RECORDS FOR THIS EXERCISE:
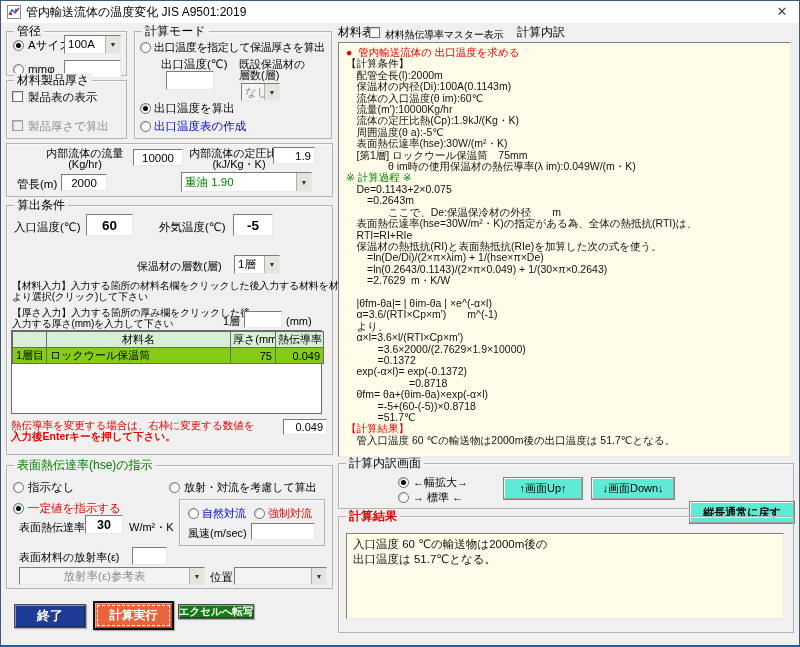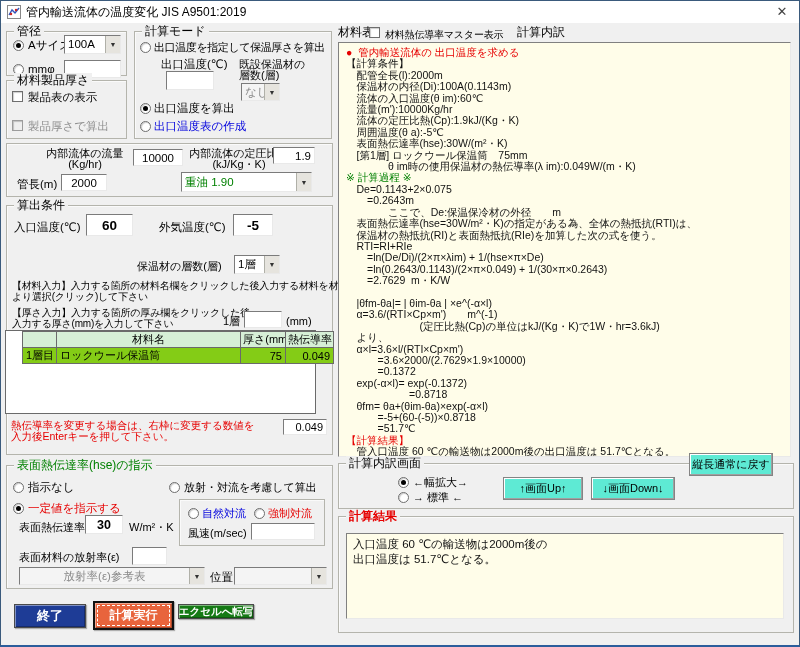"保温材の熱抵抗(RI)と表面熱抵抗(RIe)を加算した次の式を使う。" div.rl { order: before "RTI=RI+RIe" -> after "RTI=RI+RIe" }
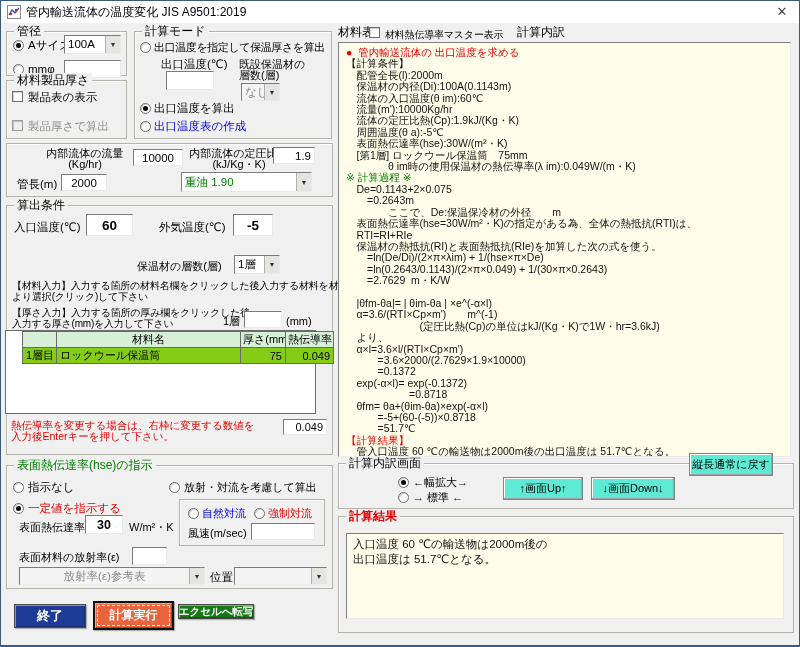"(定圧比熱(Cp)の単位はkJ/(Kg・K)で1W・hr=3.6kJ)" div.rl { html: <div> (定圧比熱(Cp)の単位はkJ/(Kg・K)で1W・hr=3.6kJ)</div> -> none }
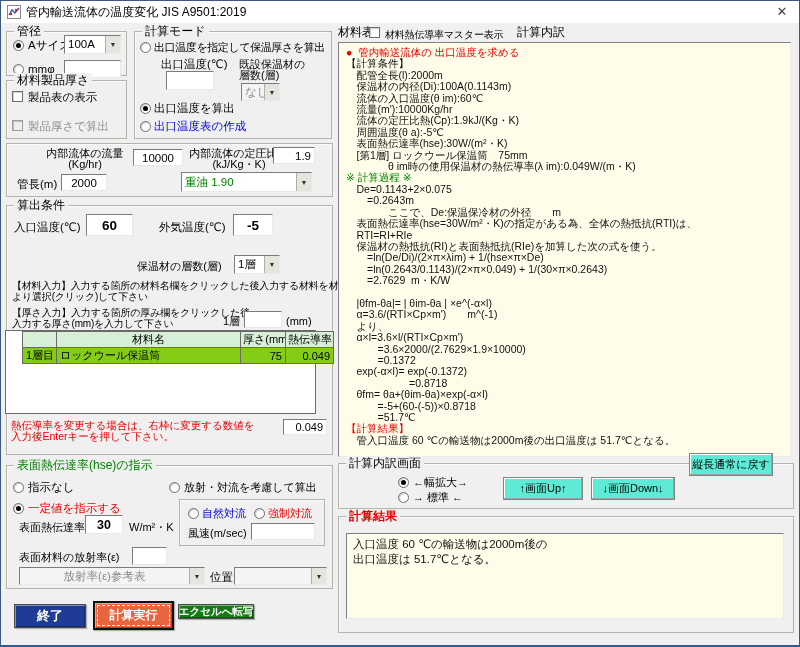"材料名" div.tablebox { left: 4px -> 10px; padding-left: 16px -> none }
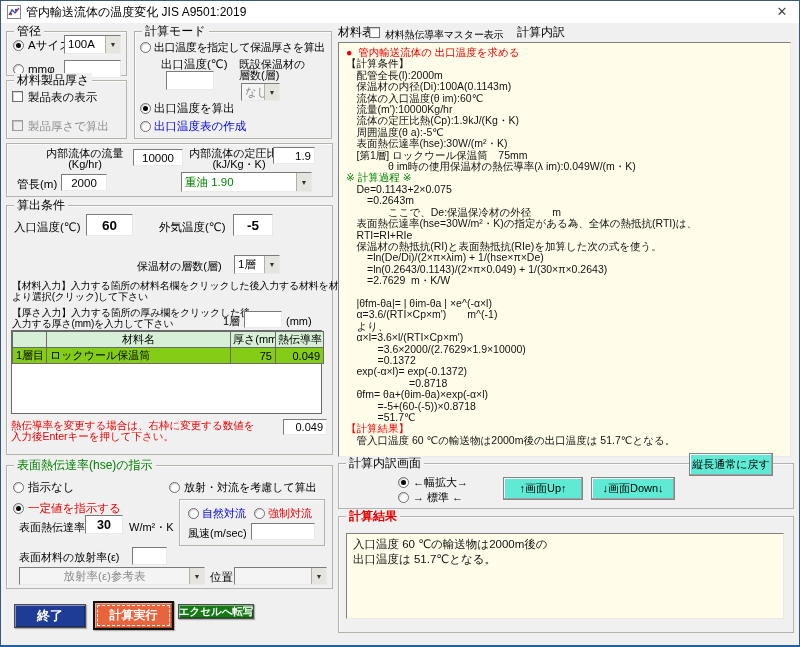"入力後Enterキーを押して下さい。" span.lbl { font-weight: none -> bold }
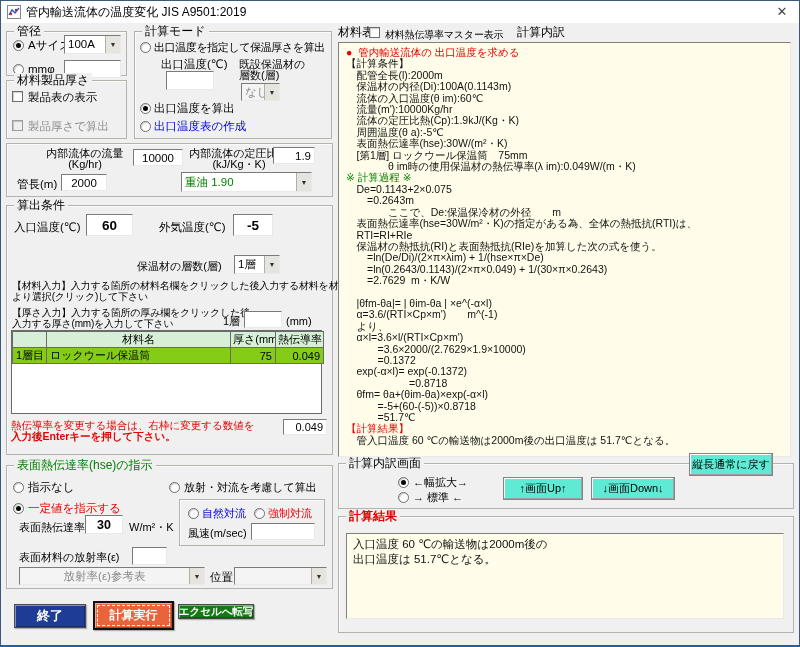"縦長通常に戻す" div.btn { font-weight: none -> bold; top: 452px -> 500px; width: 84px -> 106px }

EXERCISE: Repeat each record as given. No picture belongs in the copy.

TASK SOLUTION:
"保温材の熱抵抗(RI)と表面熱抵抗(RIe)を加算した次の式を使う。" div.rl { order: before "RTI=RI+RIe" -> after "RTI=RI+RIe" }
"(定圧比熱(Cp)の単位はkJ/(Kg・K)で1W・hr=3.6kJ)" div.rl { html: <div> (定圧比熱(Cp)の単位はkJ/(Kg・K)で1W・hr=3.6kJ)</div> -> none }
"材料名" div.tablebox { left: 4px -> 10px; padding-left: 16px -> none }
"入力後Enterキーを押して下さい。" span.lbl { font-weight: none -> bold }
"縦長通常に戻す" div.btn { font-weight: none -> bold; top: 452px -> 500px; width: 84px -> 106px }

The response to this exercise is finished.